As he is a boy, he may not quite be ready to go anyway. They mature a bit slower than girls and are only beginning their social interactions at this age. Waiting a bit would do no harm in the long run. Preschool is not vital. Sometimes it's really to give the mom a break for a few hours!
At this stage, with so extensive a list of allergies, it may be more trouble than it is worth. Give yourselves a little time to work on self protection- no food except from home, lots of handwashing, saying no to party food or snacks, etc. Also, if he has a nasty reaction at school, he may never want to go back there or trust a teacher again.

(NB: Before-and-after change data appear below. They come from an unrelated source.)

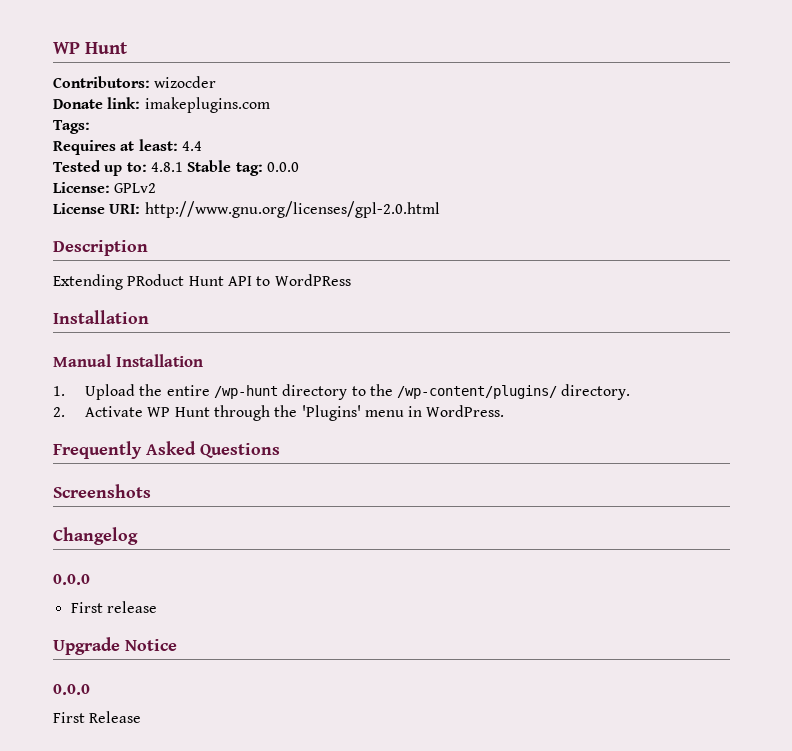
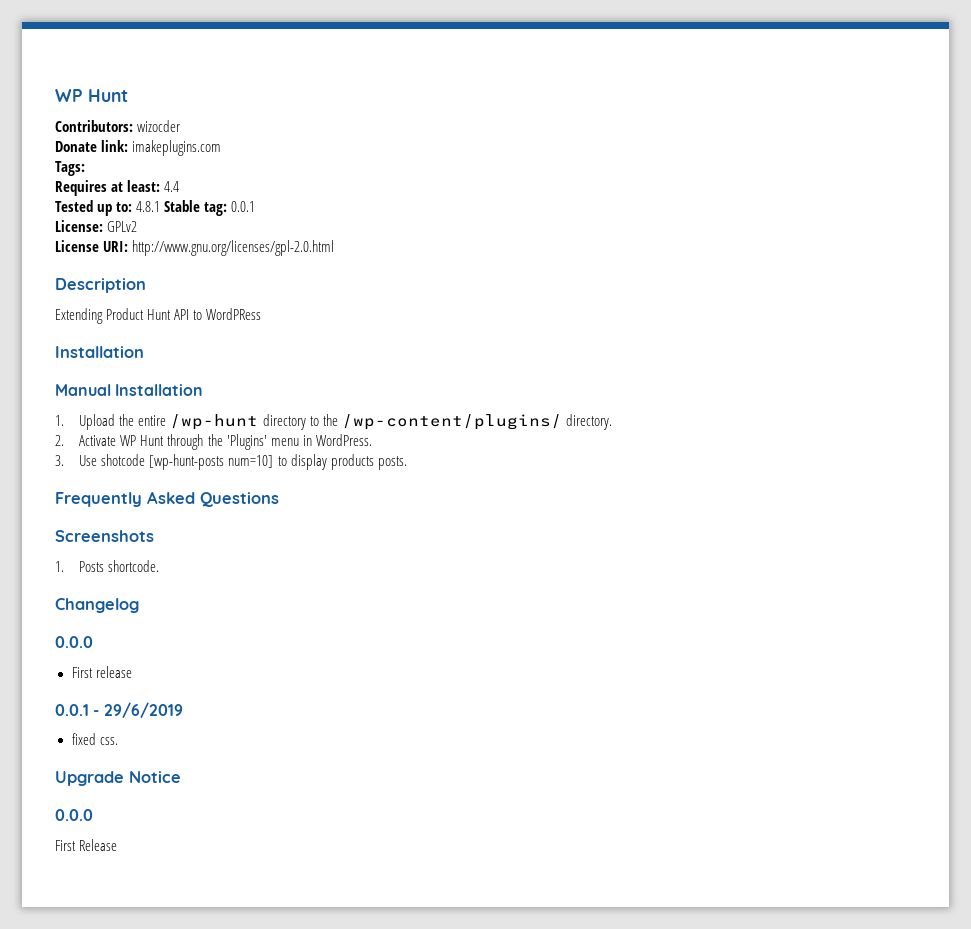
[266,162,299,172] 0.0.0 -> [231,201,256,212] 0.0.1
[127,274,185,286] PRoduct -> [106,308,145,320] Product
(505, 411) none -> [55,454,407,470] // 3. Use shotcode [wp-hunt-posts num=10] to display products posts.
(151, 491) none -> [55,560,160,572] // 1. Posts shortcode.
(157, 607) none -> [55,702,183,718] [71,733,118,745] // 0.0.1 - 29/6/2019 // fixed css.

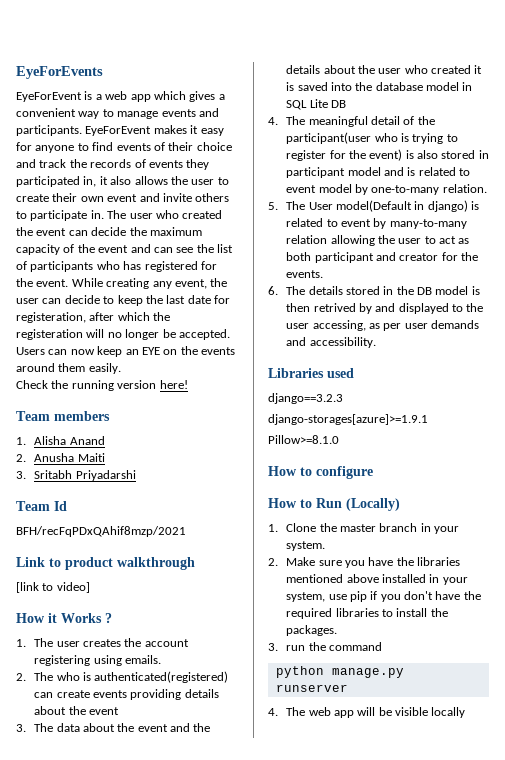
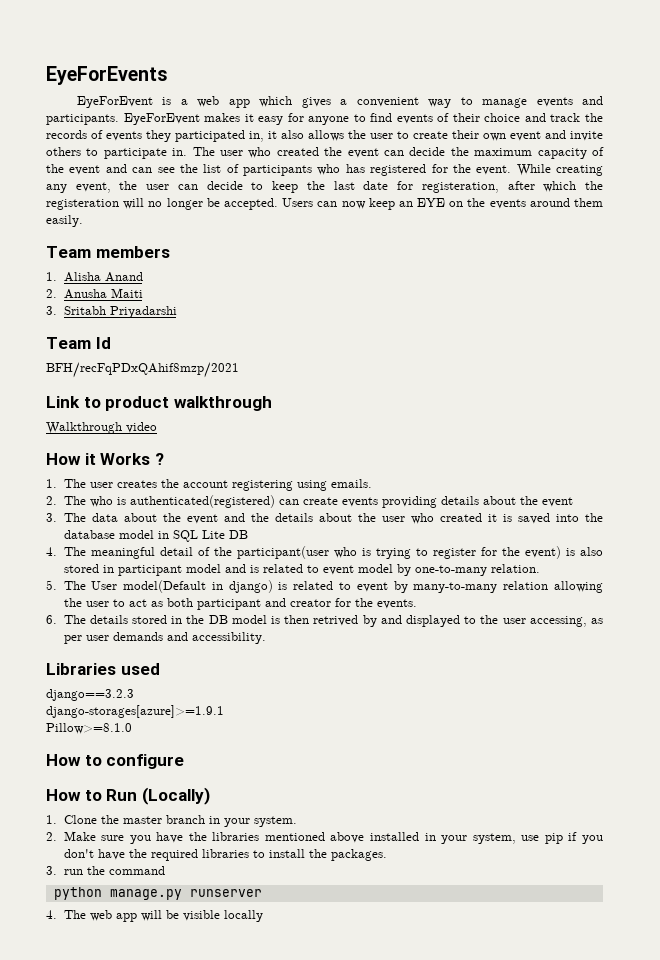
[16,380,188,391] // Check the running version here! -> (83, 221) none
[16,582,90,593] [link to video] -> [46,422,157,434] Walkthrough video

Barb1123-I have been reading other threads. If you want to fight for your child to go to daycare, go to the Main Discussion Board and look at "Day Care Issue" or something like that. Those parents have given all of the information you need if you REALLY want your child to be accepted into that daycare program. A couple of parents have laid down a road map on how to get it done. WOW!
Barb- We didn't send our daughter to preschool even though it seemed as safe as possible: the director's husband has tree nut anaphylaxis. We found out later that another PA child (who would have been in our daughter's class had she gone to that school) was rushed to the hospital from the school due to a reaction during a craft project. So we feel that we made the right decision!
Instead of preschool we're doing dance and swimming classes which truly are safe because the teachers are great and I am there every minute. I don't think she is missing much and my anxiety level about her this year is as low as it can be. You have to be able to live with your decision.